Migrating from Datadog to obskit + OSS Stack¶

This guide helps teams that are running Datadog APM, metrics, and logging who want to move to an open-source observability stack with no vendor lock-in.

Target OSS stack

Traces → Grafana Tempo (OTLP ingest)
Metrics → Prometheus + Grafana
Logs → Grafana Loki (via promtail or OTLP)
Dashboards → Grafana
Alerts → Alertmanager / Grafana Alerting

Why Migrate from Datadog?¶

Concern	Datadog	obskit + OSS
Vendor lock-in	Datadog-proprietary SDK, trace format	OTLP open standard; switch backends without code changes
Cost	$3–$5 per host per month for APM; log ingestion billed per GB	Self-hosted; infrastructure cost only
Data residency	Data leaves your network to Datadog's SaaS	Runs entirely in your own infrastructure
Cardinality limits	Datadog enforces tag cardinality limits	You control Prometheus cardinality
Custom spans	Requires Datadog-specific `ddtrace` decorators	Standard OTel API; portable
Portability	`ddtrace` is Datadog-only	obskit uses OTel; works with Tempo, Jaeger, Zipkin

Installation¶

Bash

# Remove Datadog SDK
pip uninstall ddtrace datadog

# Install obskit
pip install "obskit[all]"

# Infrastructure (docker-compose or Helm)
# See: docs/guides/docker-compose.md

Tracing: ddtrace → setup_tracing with OTLP to Tempo¶

Before — ddtrace¶

Python

# In your application startup (often via DD_TRACE_ENABLED env var)
import ddtrace
ddtrace.patch_all()

from ddtrace import tracer, patch

# Manual spans
with tracer.trace("process_order", service="order-service", resource="POST /orders") as span:
    span.set_tag("order.id", order_id)
    result = process()
    span.set_tag("result.status", result.status)

Bash

# Environment variables
DD_AGENT_HOST=localhost
DD_TRACE_AGENT_PORT=8126
DD_SERVICE=order-service
DD_ENV=production
DD_VERSION=1.2.3

After — obskit + Tempo¶

Python

from obskit.tracing import setup_tracing, trace_span
from obskit.config import configure

configure(
    service_name="order-service",
    environment="production",
    version="1.2.3",
)
# Auto-instruments FastAPI, SQLAlchemy, httpx, Redis, etc.
setup_tracing(exporter_endpoint="http://tempo:4317")

# Manual spans
with trace_span("process_order", attributes={"order.id": order_id}) as span:
    result = process()
    span.set_attribute("result.status", result.status)

Bash

# Environment variables
OBSKIT_SERVICE_NAME=order-service
OBSKIT_ENVIRONMENT=production
OBSKIT_VERSION=1.2.3
OBSKIT_OTLP_ENDPOINT=http://tempo:4317

Metrics: DogStatsd → Prometheus + Grafana¶

Datadog uses the DogStatsd format for custom metrics. obskit uses Prometheus counters, histograms, and gauges — the standard for cloud-native observability.

Before — DogStatsd¶

Python

from datadog import initialize, statsd

initialize(statsd_host="localhost", statsd_port=8125)

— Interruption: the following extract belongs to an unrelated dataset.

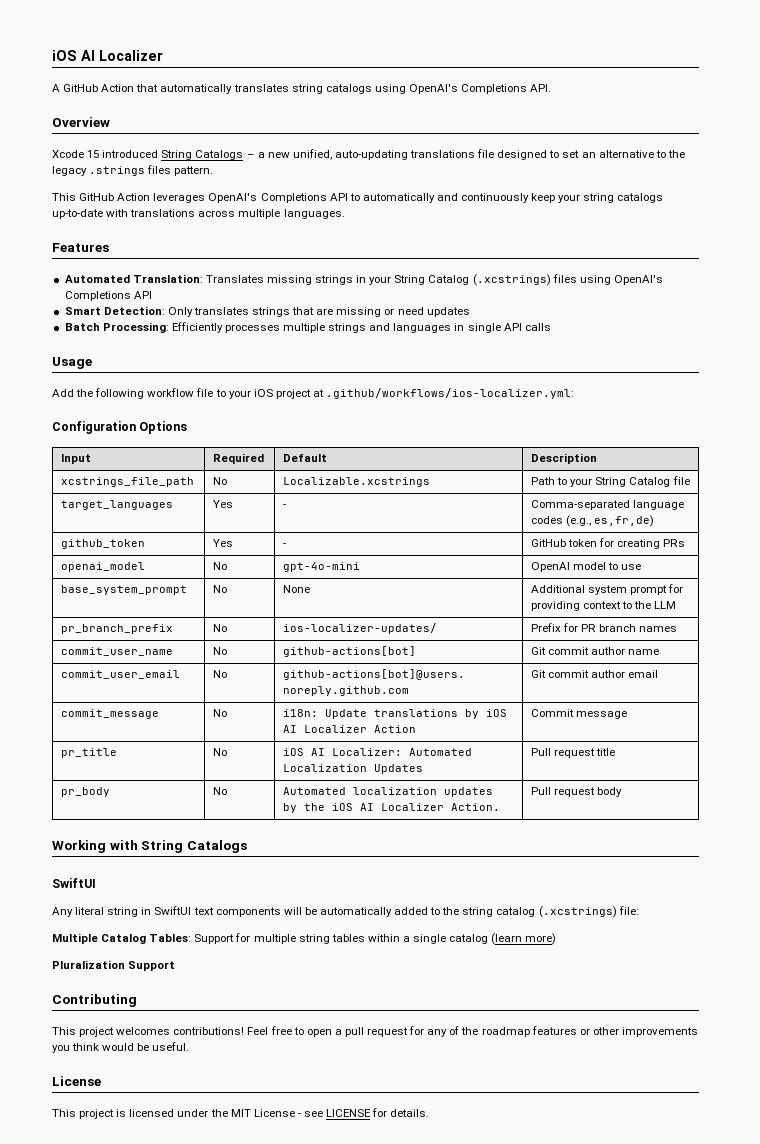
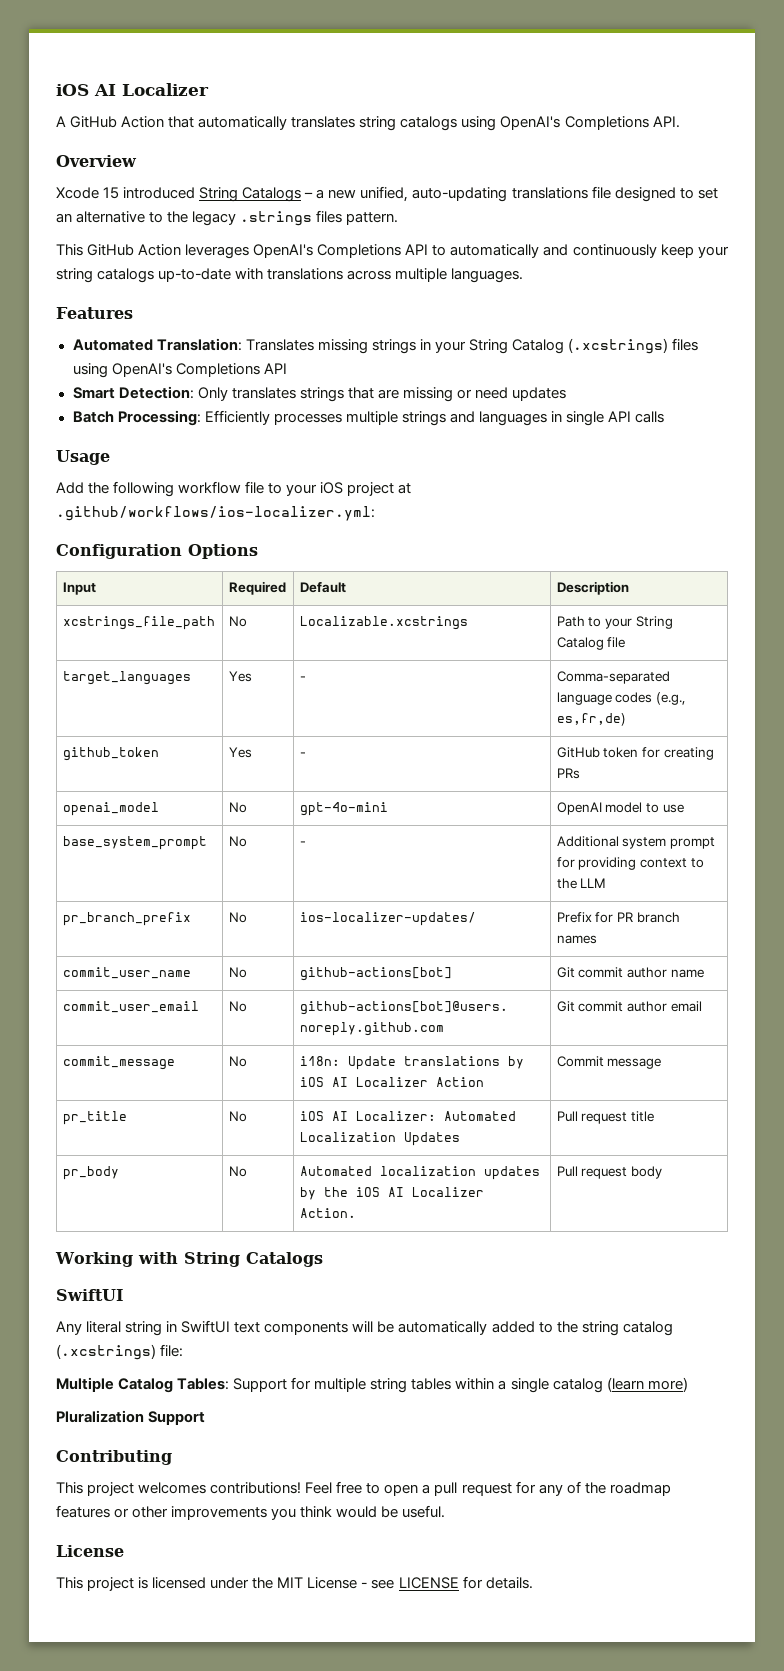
- base_system_prompt | No | None | Additional system prompt for providing context to the LLM
+ base_system_prompt | No | - | Additional system prompt for providing context to the LLM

def handle_payment(amount: float, currency: str) -> None:
    statsd.increment("payment.processed", tags=[f"currency:{currency}"])
    statsd.histogram("payment.amount", amount, tags=[f"currency:{currency}"])
    with statsd.timed("payment.duration", tags=[f"currency:{currency}"]):
        process_payment(amount, currency)

After — obskit REDMetrics¶

Python

import time
from obskit.metrics import REDMetrics

payments = REDMetrics("payment_service")

def handle_payment(amount: float, currency: str) -> None:
    start = time.perf_counter()
    try:
        process_payment(amount, currency)
        payments.record_request(
            "/payments", "POST",
            status="success",
            duration=time.perf_counter() - start,
            extra_labels={"currency": currency},
        )
    except Exception:
        payments.record_request(
            "/payments", "POST",
            status="error",
            duration=time.perf_counter() - start,
            extra_labels={"currency": currency},
        )
        raise

DogStatsd metric type mapping¶

DogStatsd	obskit / Prometheus
`statsd.increment("metric")`	`Counter("metric_total", …).inc()`
`statsd.gauge("metric", value)`	`Gauge("metric", …).set(value)`
`statsd.histogram("metric", value)`	`Histogram("metric", …).observe(value)`
`statsd.timed("metric")` context manager	`REDMetrics.record_request()` with duration
`statsd.event(title, text)`	Grafana annotation via API
`statsd.service_check(name, status)`	`obskit.health.HealthChecker`

Logs: Datadog Agent Log Collection → Grafana Loki¶

Before — Datadog JSON logs¶

Python

import json
import logging

class DatadogFormatter(logging.Formatter):
    def format(self, record):
        return json.dumps({
            "message": record.getMessage(),
            "level": record.levelname.lower(),
            "dd.trace_id": getattr(record, "dd.trace_id", None),
            "dd.span_id": getattr(record, "dd.span_id", None),
        })

logger = logging.getLogger(__name__)
handler = logging.StreamHandler()
handler.setFormatter(DatadogFormatter())
logger.addHandler(handler)

After — obskit + Loki¶

Python

from obskit.logging import get_logger
from obskit.config import configure

configure(service_name="order-service", log_format="json")
logger = get_logger(__name__)

# trace_id and span_id are injected automatically
# Logs are in OpenTelemetry-compatible JSON format
logger.info("payment_processed", amount=99.99, currency="USD")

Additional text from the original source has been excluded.